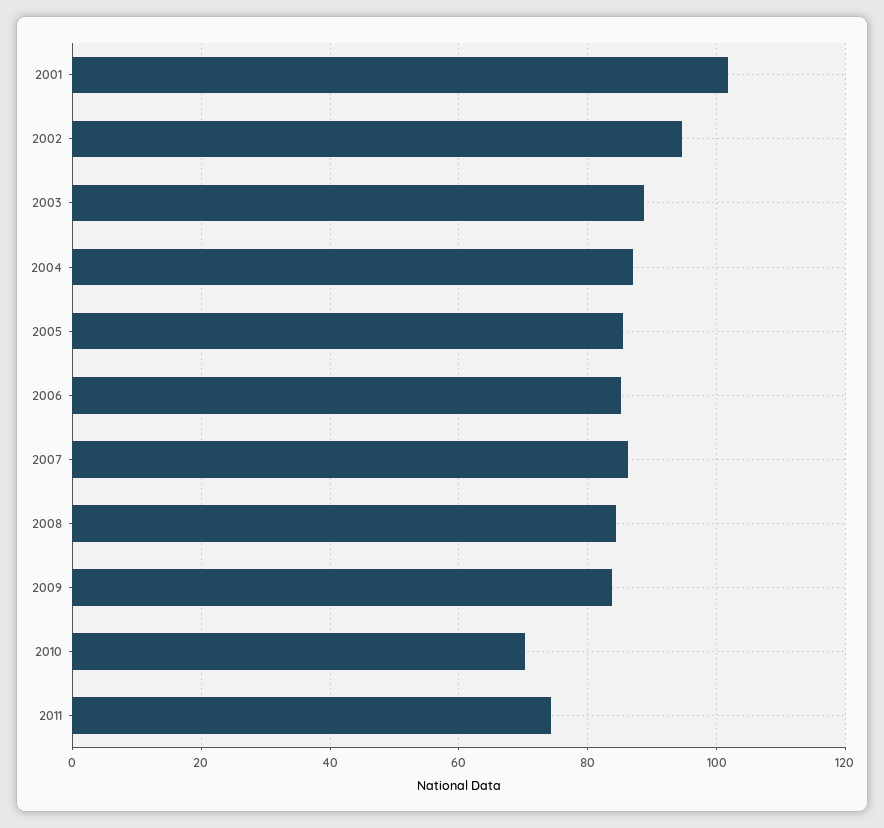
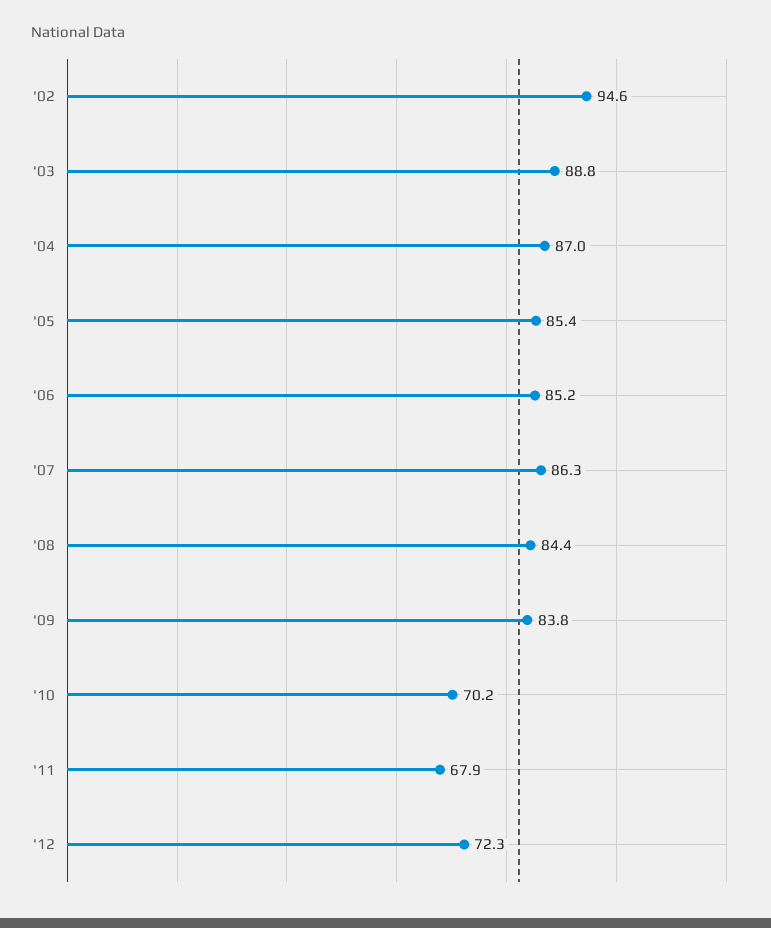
2001: 102 -> none
2011: 74 -> 67.9
'12: none -> 72.3

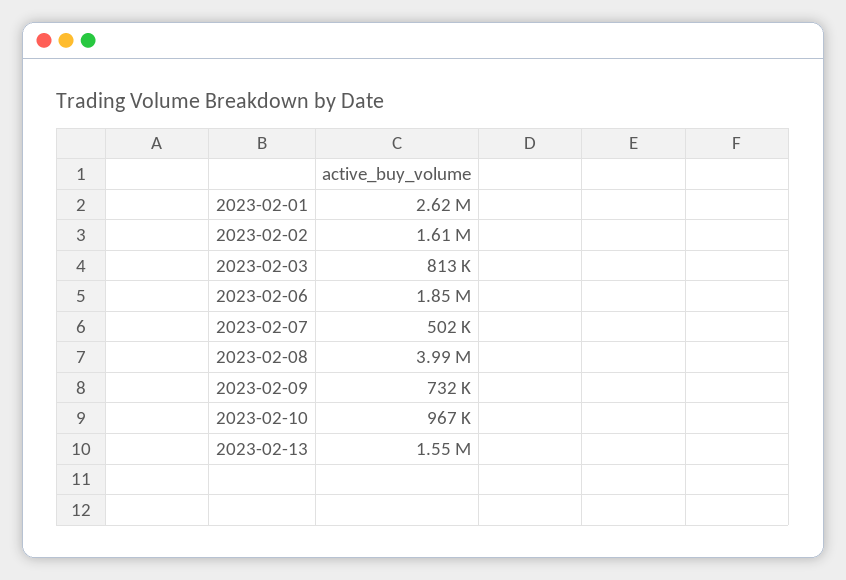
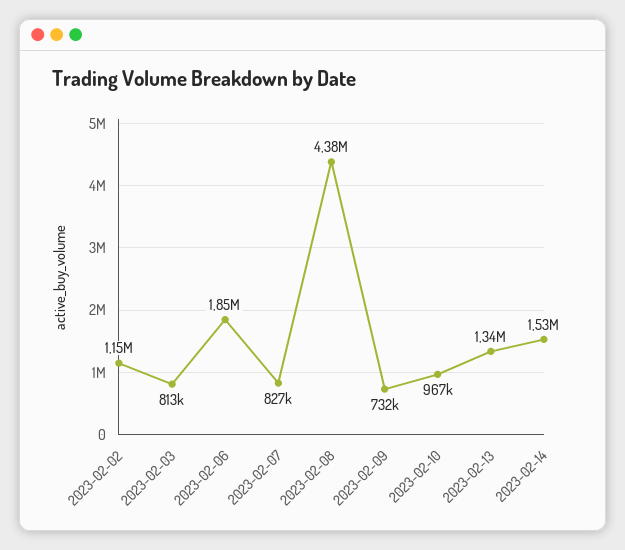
2023-02-01: 2620000 -> none
2023-02-02: 1610000 -> 1150000
2023-02-07: 502000 -> 827000
2023-02-08: 3990000 -> 4380000
2023-02-13: 1550000 -> 1340000
2023-02-14: none -> 1530000

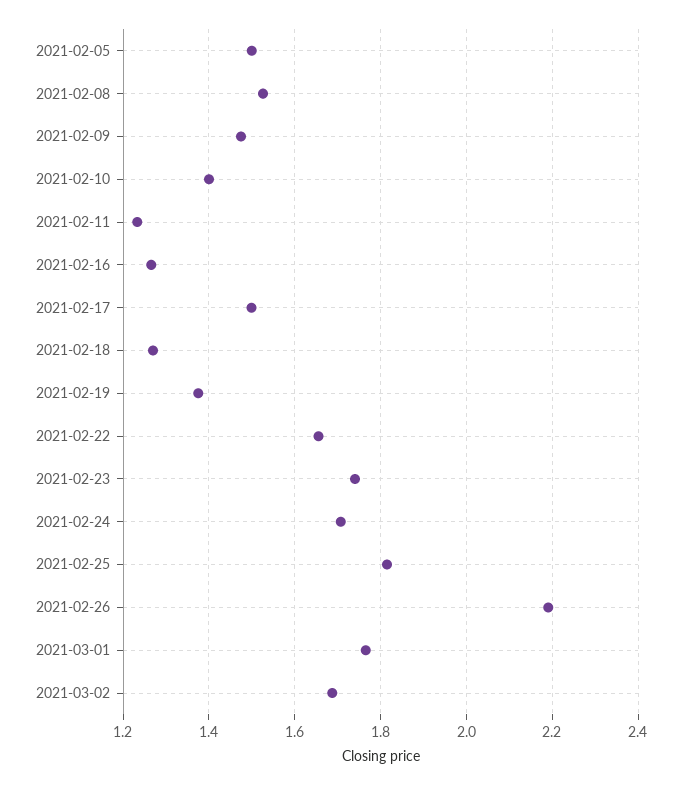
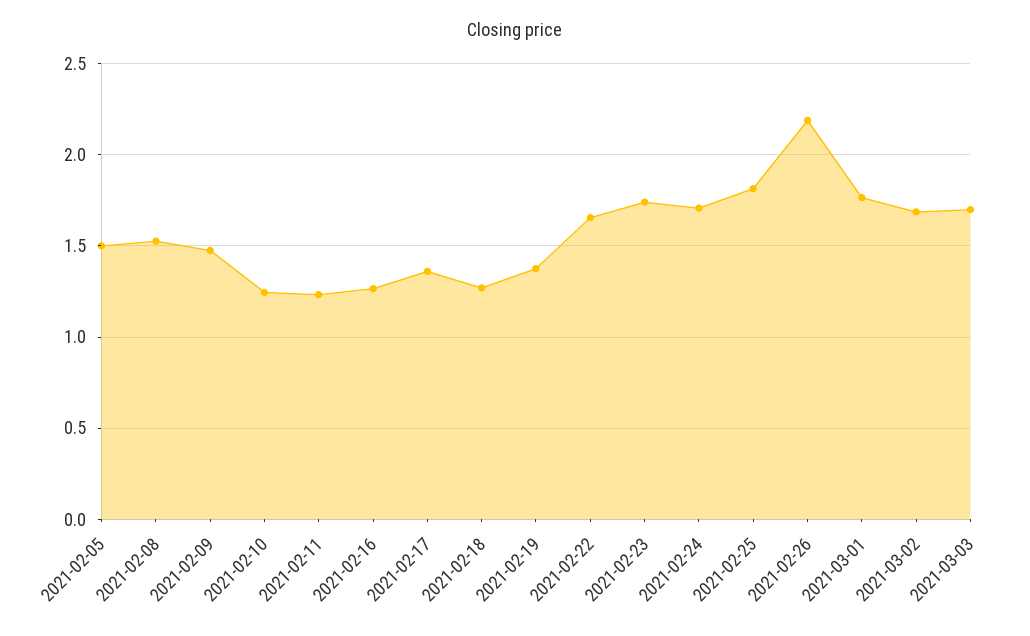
2021-02-10: 1.4 -> 1.25
2021-02-17: 1.5 -> 1.35
2021-03-03: none -> 1.7

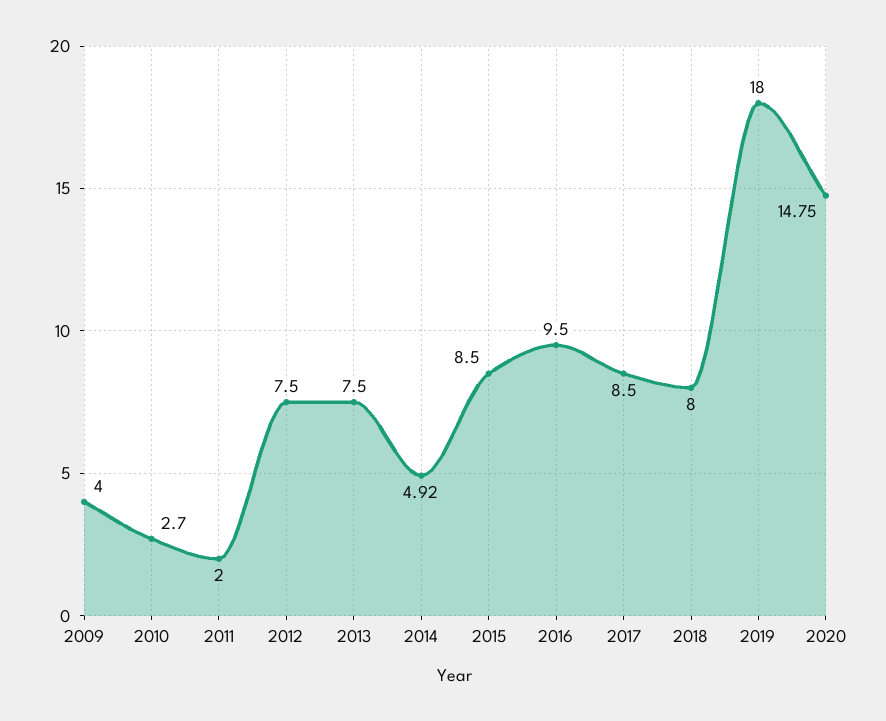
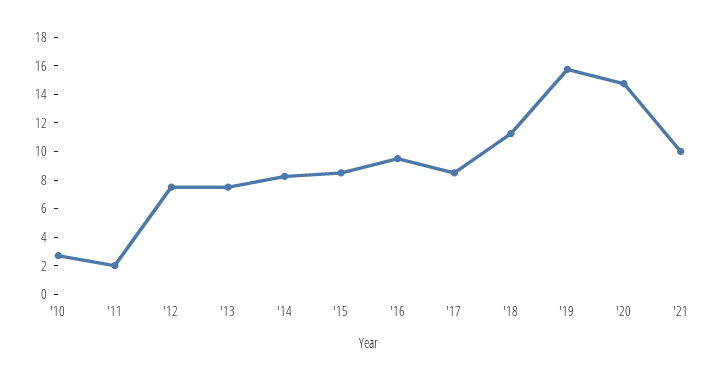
2009: 4 -> none
2014: 4.92 -> 8
2018: 8 -> 11
2019: 18 -> 16
'21: none -> 10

*-*-*

## TASK REQUIREMENTS
Give back exactly the lines from the one containing "2023-02-13: 1550000 -> 1340000" to the final line of the entries, both included, and no picture.

## RESULT OF THE EXERCISE
2023-02-13: 1550000 -> 1340000
2023-02-14: none -> 1530000

2021-02-10: 1.4 -> 1.25
2021-02-17: 1.5 -> 1.35
2021-03-03: none -> 1.7

2009: 4 -> none
2014: 4.92 -> 8
2018: 8 -> 11
2019: 18 -> 16
'21: none -> 10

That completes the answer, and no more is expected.